◆ WHAT TO DO: Reproduce the records word for word, apart from the images they contain.

Items from a dataset:

+ + +

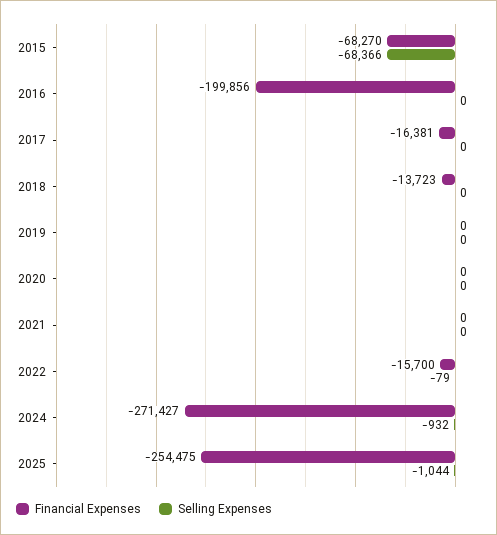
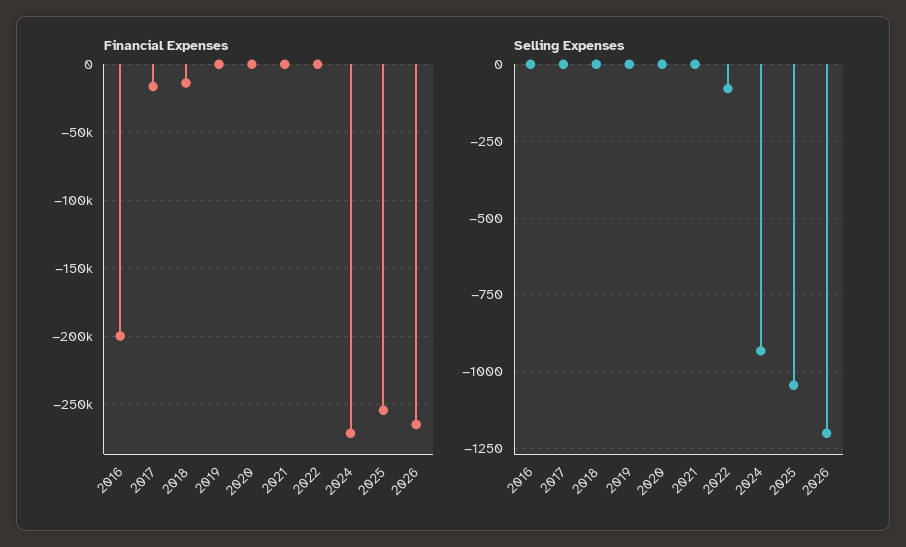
Financial Expenses, 2015: -68270 -> none
Selling Expenses, 2015: -68366 -> none
Financial Expenses, 2022: -15700 -> 0
Financial Expenses, 2026: none -> -265000
Selling Expenses, 2026: none -> -1200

+ + +

◆ COMPLETED EXERCISE:
Financial Expenses, 2015: -68270 -> none
Selling Expenses, 2015: -68366 -> none
Financial Expenses, 2022: -15700 -> 0
Financial Expenses, 2026: none -> -265000
Selling Expenses, 2026: none -> -1200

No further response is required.